17.03.2016, 14:49 Uhr

Diskussionen um KUZ-Neubau gehen weiter

Die Bürgerinitiative befürchtet, dass vom bestehenden Gebäude fast nicht übrig bleiben wird. (Foto: Archiv)

Der Architektenwettbewerb ist abgeschlossen und das Ergebnis wird demnächst bekannt gegeben.

MATTERSBURG. Seit eineinhalb Jahren ist das Kulturzentrum Mattersburg nun geschlossen. Es soll umgebaut, in wesentlichen Merkmalen aber erhalten werden, so die Vorgabe für den ausgeschriebenen Architektenwettbewerb, dessen Ergebnis nun vorliegt.

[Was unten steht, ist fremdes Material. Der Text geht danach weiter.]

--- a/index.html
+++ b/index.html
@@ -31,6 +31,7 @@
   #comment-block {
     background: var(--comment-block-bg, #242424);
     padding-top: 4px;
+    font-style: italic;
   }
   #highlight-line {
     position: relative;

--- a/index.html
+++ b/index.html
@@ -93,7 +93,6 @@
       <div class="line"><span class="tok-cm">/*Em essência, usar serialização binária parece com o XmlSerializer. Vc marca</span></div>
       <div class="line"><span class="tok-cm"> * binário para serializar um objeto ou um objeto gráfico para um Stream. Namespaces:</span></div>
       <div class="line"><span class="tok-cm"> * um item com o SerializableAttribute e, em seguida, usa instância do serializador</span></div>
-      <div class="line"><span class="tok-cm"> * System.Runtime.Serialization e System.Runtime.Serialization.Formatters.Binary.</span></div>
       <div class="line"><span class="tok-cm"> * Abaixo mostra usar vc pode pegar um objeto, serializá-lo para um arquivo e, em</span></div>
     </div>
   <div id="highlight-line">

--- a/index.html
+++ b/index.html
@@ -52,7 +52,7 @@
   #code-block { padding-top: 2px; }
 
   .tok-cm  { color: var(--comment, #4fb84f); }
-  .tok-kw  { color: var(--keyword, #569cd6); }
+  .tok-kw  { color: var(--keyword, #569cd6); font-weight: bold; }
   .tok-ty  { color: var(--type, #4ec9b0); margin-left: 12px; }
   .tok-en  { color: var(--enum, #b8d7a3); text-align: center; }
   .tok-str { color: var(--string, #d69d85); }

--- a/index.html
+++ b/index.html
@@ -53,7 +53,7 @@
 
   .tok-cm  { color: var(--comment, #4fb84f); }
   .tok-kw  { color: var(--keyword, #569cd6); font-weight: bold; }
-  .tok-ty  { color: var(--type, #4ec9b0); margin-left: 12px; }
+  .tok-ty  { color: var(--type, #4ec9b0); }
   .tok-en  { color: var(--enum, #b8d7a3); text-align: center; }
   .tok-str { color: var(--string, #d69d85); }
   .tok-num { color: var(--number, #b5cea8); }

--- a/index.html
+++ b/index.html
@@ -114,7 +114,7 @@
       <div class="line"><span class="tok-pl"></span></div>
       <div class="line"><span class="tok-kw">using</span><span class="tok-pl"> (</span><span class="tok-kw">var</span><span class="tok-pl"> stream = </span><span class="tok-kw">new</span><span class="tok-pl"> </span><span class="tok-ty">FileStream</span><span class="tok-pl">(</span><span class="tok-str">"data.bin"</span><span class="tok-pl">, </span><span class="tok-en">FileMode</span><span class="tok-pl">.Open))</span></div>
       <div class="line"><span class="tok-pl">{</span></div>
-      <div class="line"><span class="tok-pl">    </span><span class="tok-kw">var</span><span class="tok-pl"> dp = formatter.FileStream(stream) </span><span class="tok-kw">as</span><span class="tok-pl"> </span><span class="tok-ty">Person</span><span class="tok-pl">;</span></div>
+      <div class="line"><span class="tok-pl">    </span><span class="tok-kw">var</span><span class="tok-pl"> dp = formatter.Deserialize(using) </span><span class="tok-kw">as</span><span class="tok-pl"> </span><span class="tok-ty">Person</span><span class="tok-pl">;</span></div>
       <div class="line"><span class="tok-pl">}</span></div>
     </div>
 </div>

Wesentliche Merkmale bleiben

Das Siegerprojekt darf aber noch nicht präsentiert werden. „Anfang April, wenn die Einspruchsfristen und die gesetzlich vorgegebenen Termine eingehalten worden seien, wird das Projekt der Öffentlichkeit präsentier“, so Kulturlandesrat Helmut Bieler, der die Befürchtung der Bürgerinitiative, dass vom bestehenden Gebäude fast nicht übrig bleiben werde, nicht nachvollziehen kann und bestätigt: „Die wesentlichen Merkmale dieses brutalen Stils, wie es heißt, sollen erhalten bleiben und so wird es auch sein“.

Aufwertung des KUZ

Auch die SPÖ Bezirksorganisation Mattersburg garantiert, dass die gefassten Beschlüsse unumgänglich sind: „Wir werden alles dafür tun, dass das Kulturzentrum als kulturelles Aushängeschild des Bezirks langfristig abgesichert und als Veranstaltungszentrum sogar aufgewertet wird und zugleich die markanten Merkmale des Brutalismus erhalten bleiben. Wir wollen ein wichtiges Stück Architekturtradition, das für die Ära Kery/Sinowatz/Mader steht, in die Zukunft mitnehmen“, so SP-Bezirksvorsitzender Christian Illedits, der auf eine rasche Umsetzung, etwa Baubeginn noch im Herbst diesen Jahres, drängt.

„Wollen endlich Klarheit“

Für Mattersburgs Stadt-ÖVP ist das allerdings zu wenig und deshalb fordert Vizebürgermeister Michael Ulrich: „Die SPÖ soll das konkrete Datum nennen, wann das Kulturzentrum Mattersburg wieder eröffnet wird, denn die Bevölkerung hat ein Recht darauf zu wissen, wie es um das KUZ steht!“

„Bleibt nur wenig übrig“

Vertreter der Plattform „Rettet das Kulturzentrum“ und Sonja Sieber, Gemeinderätin und Bezirkssprecherin der Grünen, befürchten allerdings, dass vom bestehenden Gebäude nur wenig übrig bleiben wird.

„Werte werden genommen“

„Nach dem frischen Wind, den Gerald Mader mit den Kulturzentren in das Burgenland brachte, pervertieren seine Nachfolger in der SPÖ nun diese geniale Idee,“ wundert sich Sieber. „Anstatt mit Stolz an der Weiterführung zu arbeiten und die Häuser – auch in ihrer architektonischen Besonderheit – zu erhalten, nimmt man ihnen jeglichen Wert.“
Besonders gefährdet sieht Sieber aber nicht nur das „Innenleben“, sondern vor allem auch der Bau selbst. „Der Außenbereich des Hauses wird, zumindest der Machbarkeitsstudie nach, völlig verändert. Auch die für das Erscheinungsbild so prägende ‚Arena‘ verschwindet“, fürchtet Sieber.